Taraflar arasındaki alacak davasının mahkemece yapılan yargılaması sonucunda, davanın kabulüne yönelik olarak verilen hükmün, süresi içinde davalı vekili tarafından temyiz edilmesi üzerine; temyiz dilekçesinin kabulüne karar verildikten sonra, dosya içerisindeki kağıtlar okunup gereği düşünüldü:

Y A R G I T A Y K A R A R I

Davacı vekili dava dilekçesinde; davalı şirketçe elektrik tüketim faturalarına yansıyan kayıp kaçak bedelinin haksız ve usulsüz olduğunu belirterek 63.167,85 TL’nin faturaların ödendiği tarihten itibaren yasal faizi ile birlikte davalıdan tahsilini talep ve dava etmiştir.
Davalı vekili davanın reddini savunmuştur.
Mahkemece, davanın reddine yönelik olarak verilen 06.11.2013 tarihli hükmün, davacı vekili tarafından temyizi üzerine, Dairemizin 2014/2058 Esas- 2014/8743 Karar sayılı ilamı ile “…davacının istediği miktar hususunda gerekirse bilirkişi incelemesi de yapılmak suretiyle, davacının ne kadar miktar alacağı olduğu belirlenerek, davacının davasının kabulüne karar verilmesi gerekirken, yanılgılı değerlendirme ile yazılı şekilde hüküm tesisi usul ve yasaya uygun görülmemiş…” gerekçesi ile bozulmasına karar verilmiştir.
Mahkemece, bozma ilamına uyulmasına karar verilerek yeniden yapılan yargılama neticesinde, davanın kabulü ile, 63.167,85 TL’nin 6.895,44 TL’sine 15/02/2011 tarihinden, 12.733,21 TL’sine 13/05/2011 tarihinden, 11.737,47 TL’sine 15/06/2011 tarihinden, 2.522,34 TL’sine 15/08/2011 tarihinden, 11.141,15 TL’sine 14/10/2011 tarihinden, 8.939,12 TL’sine 21/11/2011 tarihinden, 9.199,12 TL’sine 04/01/2012 tarihinden itibaren işleyecek yasal faizi ile birlikte davalıdan tahsili ile davacıya ödenmesine, karar verilmiş, hüküm davalı vekilince temyiz edilmiştir.

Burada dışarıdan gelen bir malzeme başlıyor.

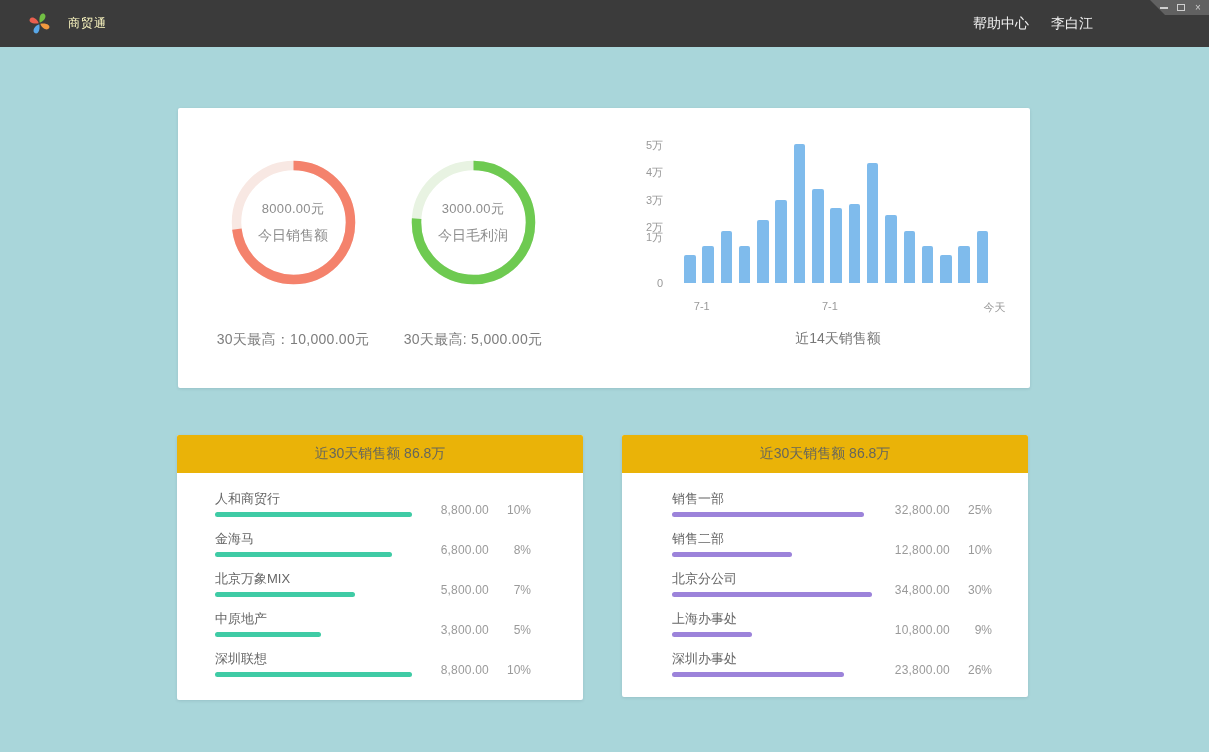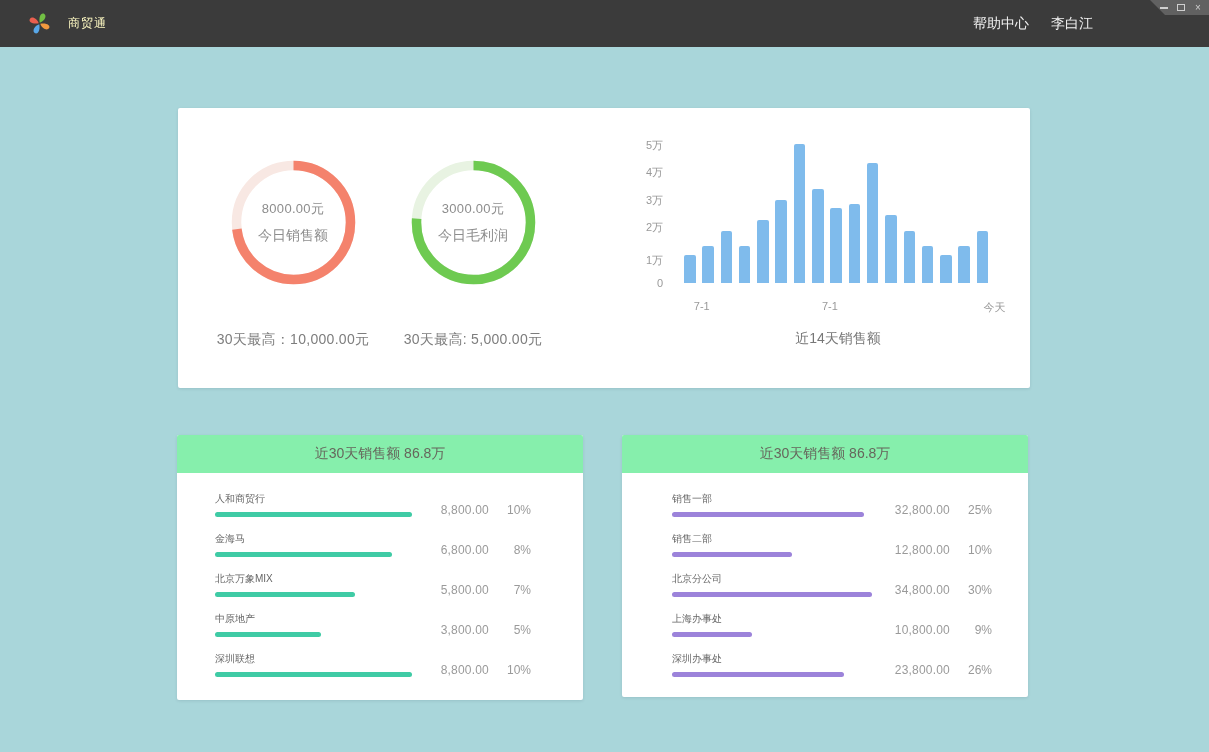"1万" span.bc-ylabel { top: 122px -> 99px }
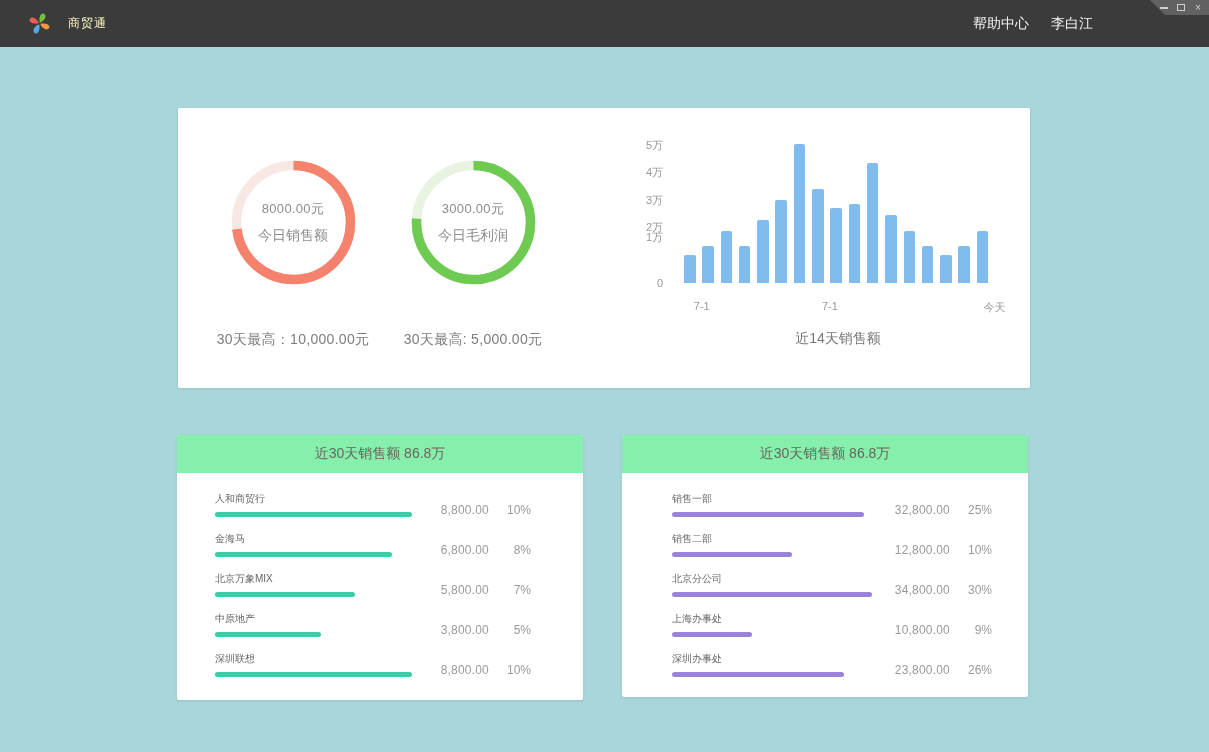"近30天销售额 86.8万" .rank-header { background: #86efac -> #eab308 }
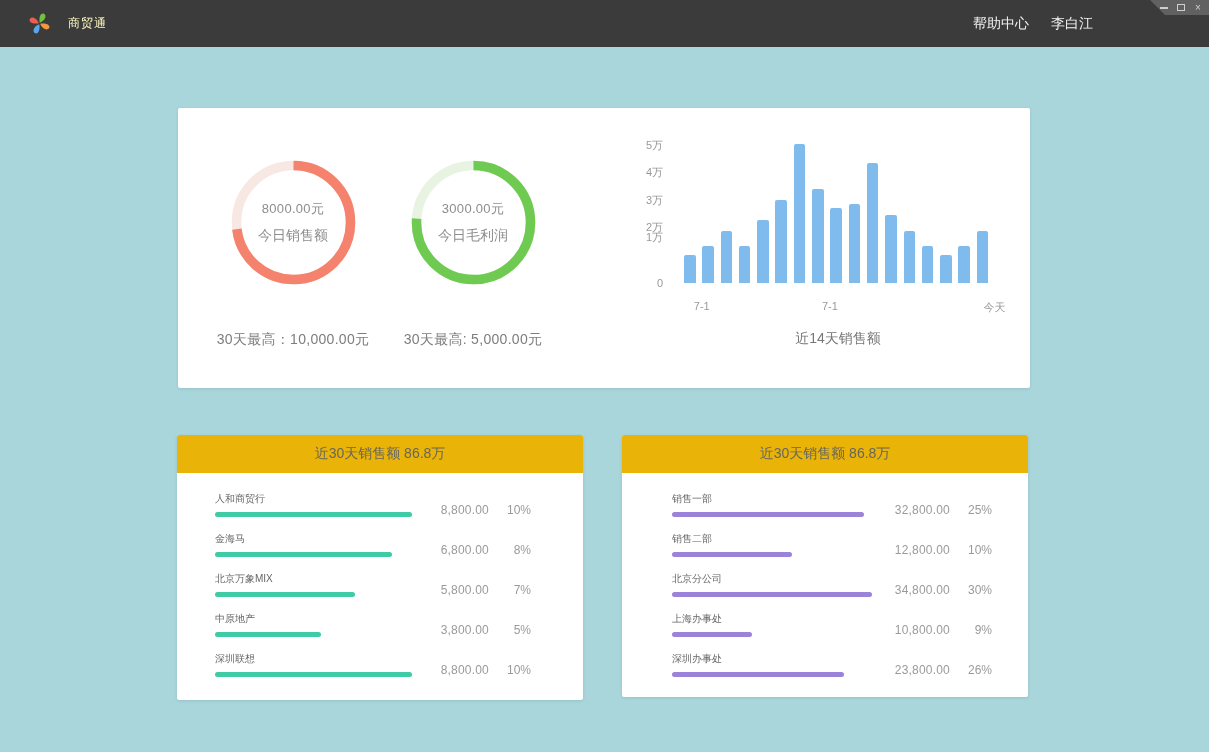"人和商贸行" .rank-name { font-size: 10px -> 13px }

Dosyadaki yazılara, kararın dayandığı delillerle kanuni gerektirici sebeplere ve özellikle delillerin takdirinde bir isabetsizlik görülmemesine göre, davalı vekilinin sair temyiz itirazları yerinde değildir
Ancak, somut olayda mahkemece, davacıya iadesine karar verilen toplam alacağın, dava tarihinden itibaren yasal faizi ile davalıdan tahsiline karar verilmesi gerekirken, dava tarihinden önce temerrüde düşürülmediği anlaşılan davalı aleyhine olacak şekilde, her bir alacak miktarına ödeme tarihinden itibaren yasal faiz yürütülmesi doğru değilse de, bu hususun düzeltilmesi yeniden yargılama yapılmasını gerektirmediğinden; hüküm fıkrasının 1. bendinin hükümden çıkarılarak yerine ” Davanın kabulü ile, 63.167,85 TL’nin dava tarihinden (02.02.2012) itibaren işleyecek yasal faizi ile davalıdan alınarak davacıya verilmesine ” ifadesinin yazılması suretiyle hükmün düzeltilmesine ve düzeltilmiş bu şekliyle ONANMASINA ve peşin alınan temyiz harcının istek halinde temyiz edene iadesine, 23.05.2016 tarihinde oybirliğiyle karar verildi.